**WHAT YOU WILL DO:** Copy the data that appears below exactly. Drop the pictures.

Screenshot and code edit data:
- - -
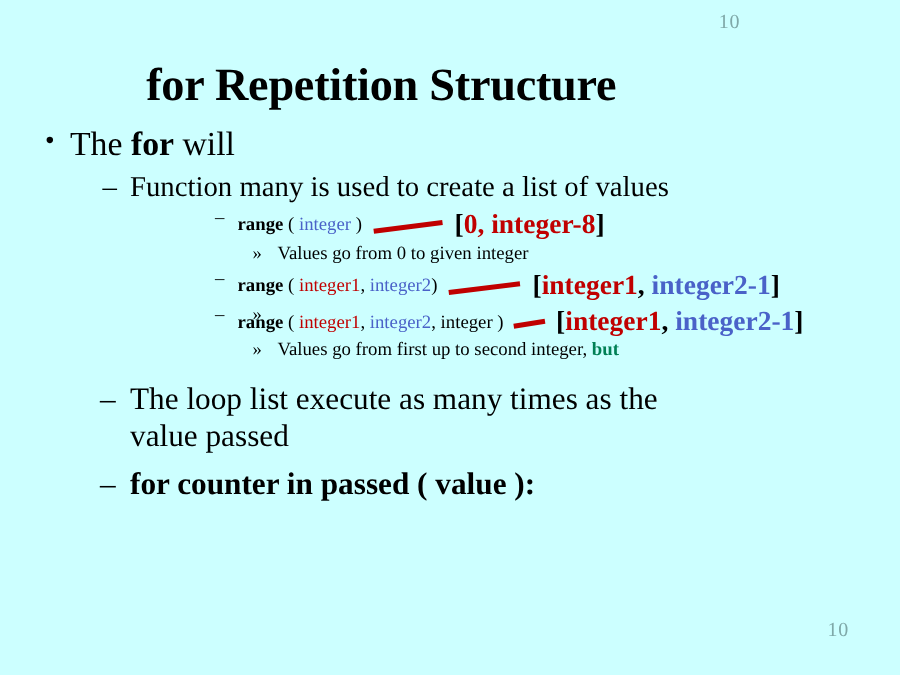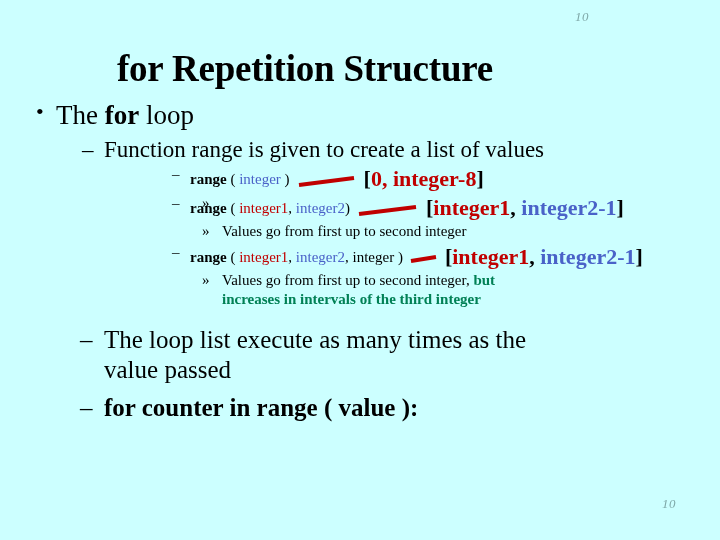--- a/index.html
+++ b/index.html
@@ -25,10 +25,9 @@
   .pagenum {
     position: absolute;
     font-family: "Liberation Serif", serif;
-    font-size: 13px;
+    font-size: 16px;
     color: #7fa8a8;
     letter-spacing: 0.5px;
-    font-style: italic;
   }
   .pagenum.top { left: 575px; top: 9px; }
   .pagenum.bottom { left: 662px; top: 496px; }

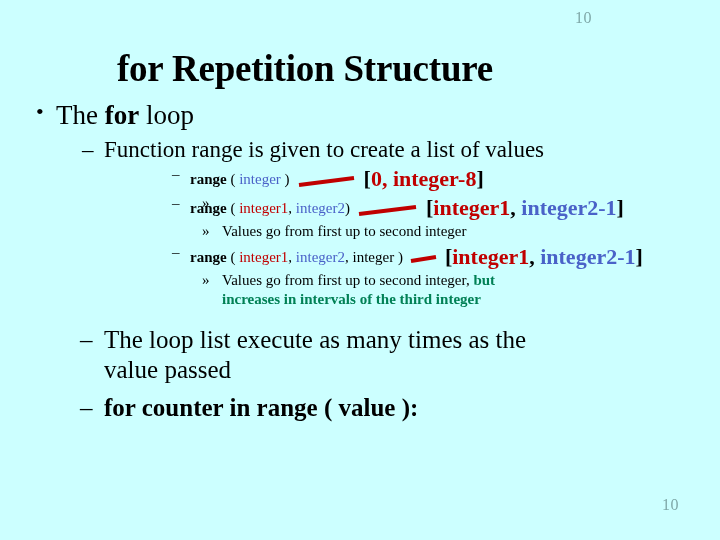--- a/index.html
+++ b/index.html
@@ -191,7 +191,7 @@
   <div class="body">
 
     <div class="lvl1">
-      <span class="mk">•</span><span>The </span><span class="kw">for</span><span> loop</span>
+      <span class="mk">•</span><span>The </span><span class="kw">for</span><span> will</span>
     </div>
 
     <div class="lvl2">

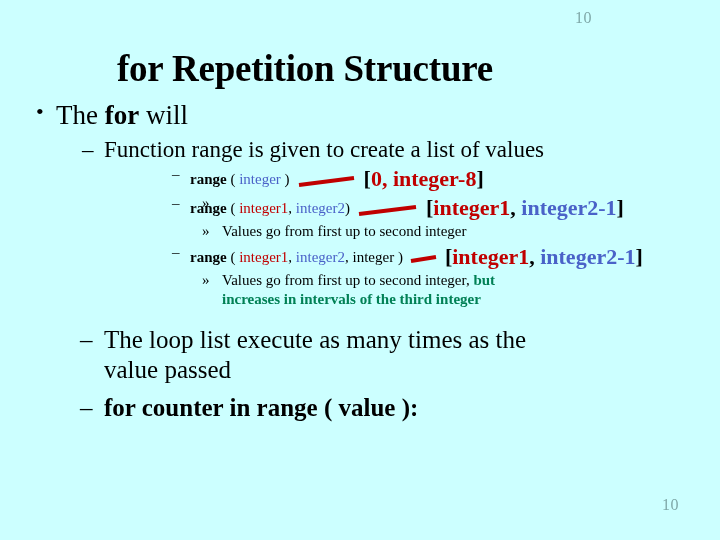--- a/index.html
+++ b/index.html
@@ -195,7 +195,7 @@
     </div>
 
     <div class="lvl2">
-      <span class="mk">–</span><span>Function range is given to create a list of values</span>
+      <span class="mk">–</span><span>Function many is used to create a list of values</span>
     </div>
 
     <div class="lvl3">

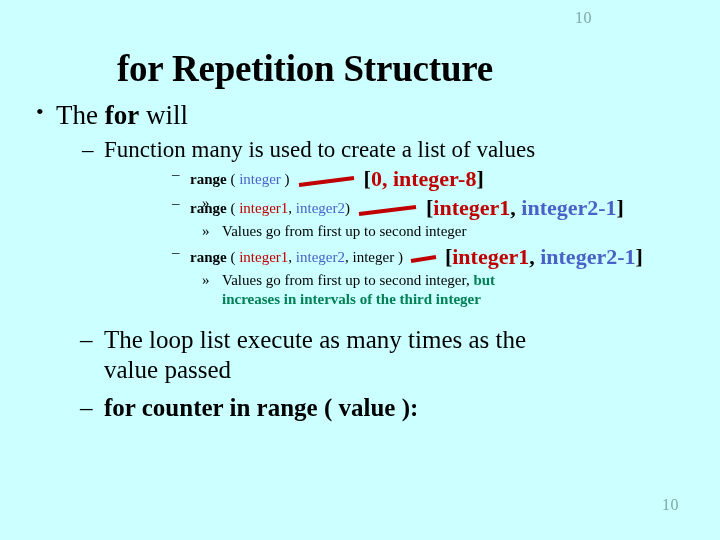--- a/index.html
+++ b/index.html
@@ -205,7 +205,7 @@
     </div>
 
     <div class="lvl4">
-      <span class="mk">»</span>
+      <span class="mk">»</span><span>Values go from 0 to given integer</span>
     </div>
 
     <div class="lvl3">

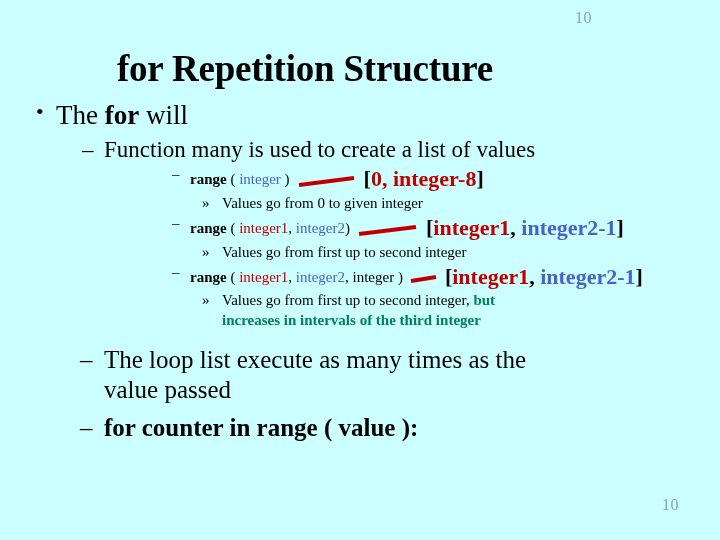--- a/index.html
+++ b/index.html
@@ -215,7 +215,7 @@
     </div>
 
     <div class="lvl4">
-      <span class="mk">»</span><span>Values go from first up to second integer</span>
+      <span class="mk">»</span>
     </div>
 
     <div class="lvl3">

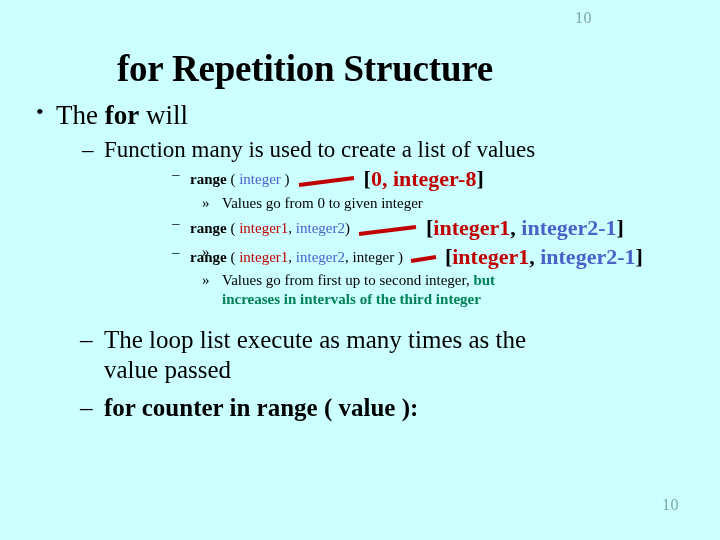--- a/index.html
+++ b/index.html
@@ -225,7 +225,7 @@
     </div>
 
     <div class="lvl4 justify">
-      <span class="mk">»</span><span>Values go from first up to second integer, </span><span class="c-green">but</span><br><span class="c-green">increases in intervals of the third integer</span>
+      <span class="mk">»</span><span>Values go from first up to second integer, </span><span class="c-green">but</span><br>
     </div>
 
     <div class="spacer-a"></div>

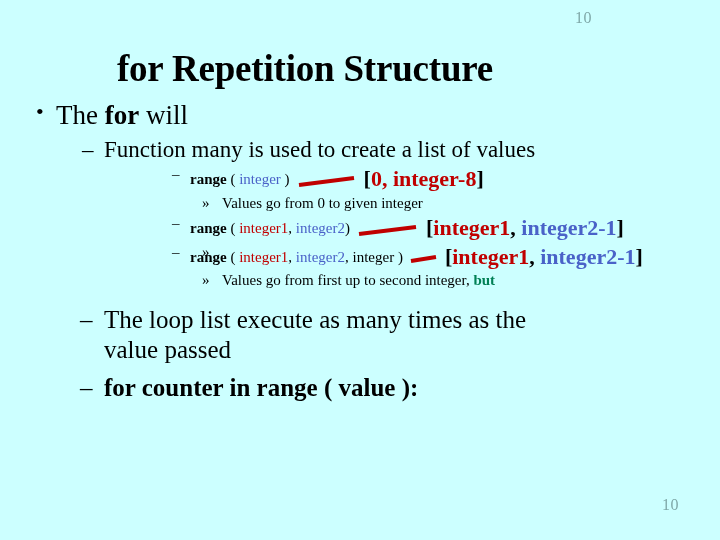--- a/index.html
+++ b/index.html
@@ -235,7 +235,7 @@
     </div>
 
     <div class="tail2">
-      <span class="mk">–</span><span>for </span><span class="it">counter</span><span> in range ( </span><span class="it">value</span><span> ):</span>
+      <span class="mk">–</span><span>for </span><span class="it">counter</span><span> in passed ( </span><span class="it">value</span><span> ):</span>
     </div>
 
   </div>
- - -
**THE COMPLETED TASK:**
--- a/index.html
+++ b/index.html
@@ -25,10 +25,9 @@
   .pagenum {
     position: absolute;
     font-family: "Liberation Serif", serif;
-    font-size: 13px;
+    font-size: 16px;
     color: #7fa8a8;
     letter-spacing: 0.5px;
-    font-style: italic;
   }
   .pagenum.top { left: 575px; top: 9px; }
   .pagenum.bottom { left: 662px; top: 496px; }

--- a/index.html
+++ b/index.html
@@ -191,7 +191,7 @@
   <div class="body">
 
     <div class="lvl1">
-      <span class="mk">•</span><span>The </span><span class="kw">for</span><span> loop</span>
+      <span class="mk">•</span><span>The </span><span class="kw">for</span><span> will</span>
     </div>
 
     <div class="lvl2">

--- a/index.html
+++ b/index.html
@@ -195,7 +195,7 @@
     </div>
 
     <div class="lvl2">
-      <span class="mk">–</span><span>Function range is given to create a list of values</span>
+      <span class="mk">–</span><span>Function many is used to create a list of values</span>
     </div>
 
     <div class="lvl3">

--- a/index.html
+++ b/index.html
@@ -205,7 +205,7 @@
     </div>
 
     <div class="lvl4">
-      <span class="mk">»</span>
+      <span class="mk">»</span><span>Values go from 0 to given integer</span>
     </div>
 
     <div class="lvl3">

--- a/index.html
+++ b/index.html
@@ -215,7 +215,7 @@
     </div>
 
     <div class="lvl4">
-      <span class="mk">»</span><span>Values go from first up to second integer</span>
+      <span class="mk">»</span>
     </div>
 
     <div class="lvl3">

--- a/index.html
+++ b/index.html
@@ -225,7 +225,7 @@
     </div>
 
     <div class="lvl4 justify">
-      <span class="mk">»</span><span>Values go from first up to second integer, </span><span class="c-green">but</span><br><span class="c-green">increases in intervals of the third integer</span>
+      <span class="mk">»</span><span>Values go from first up to second integer, </span><span class="c-green">but</span><br>
     </div>
 
     <div class="spacer-a"></div>

--- a/index.html
+++ b/index.html
@@ -235,7 +235,7 @@
     </div>
 
     <div class="tail2">
-      <span class="mk">–</span><span>for </span><span class="it">counter</span><span> in range ( </span><span class="it">value</span><span> ):</span>
+      <span class="mk">–</span><span>for </span><span class="it">counter</span><span> in passed ( </span><span class="it">value</span><span> ):</span>
     </div>
 
   </div>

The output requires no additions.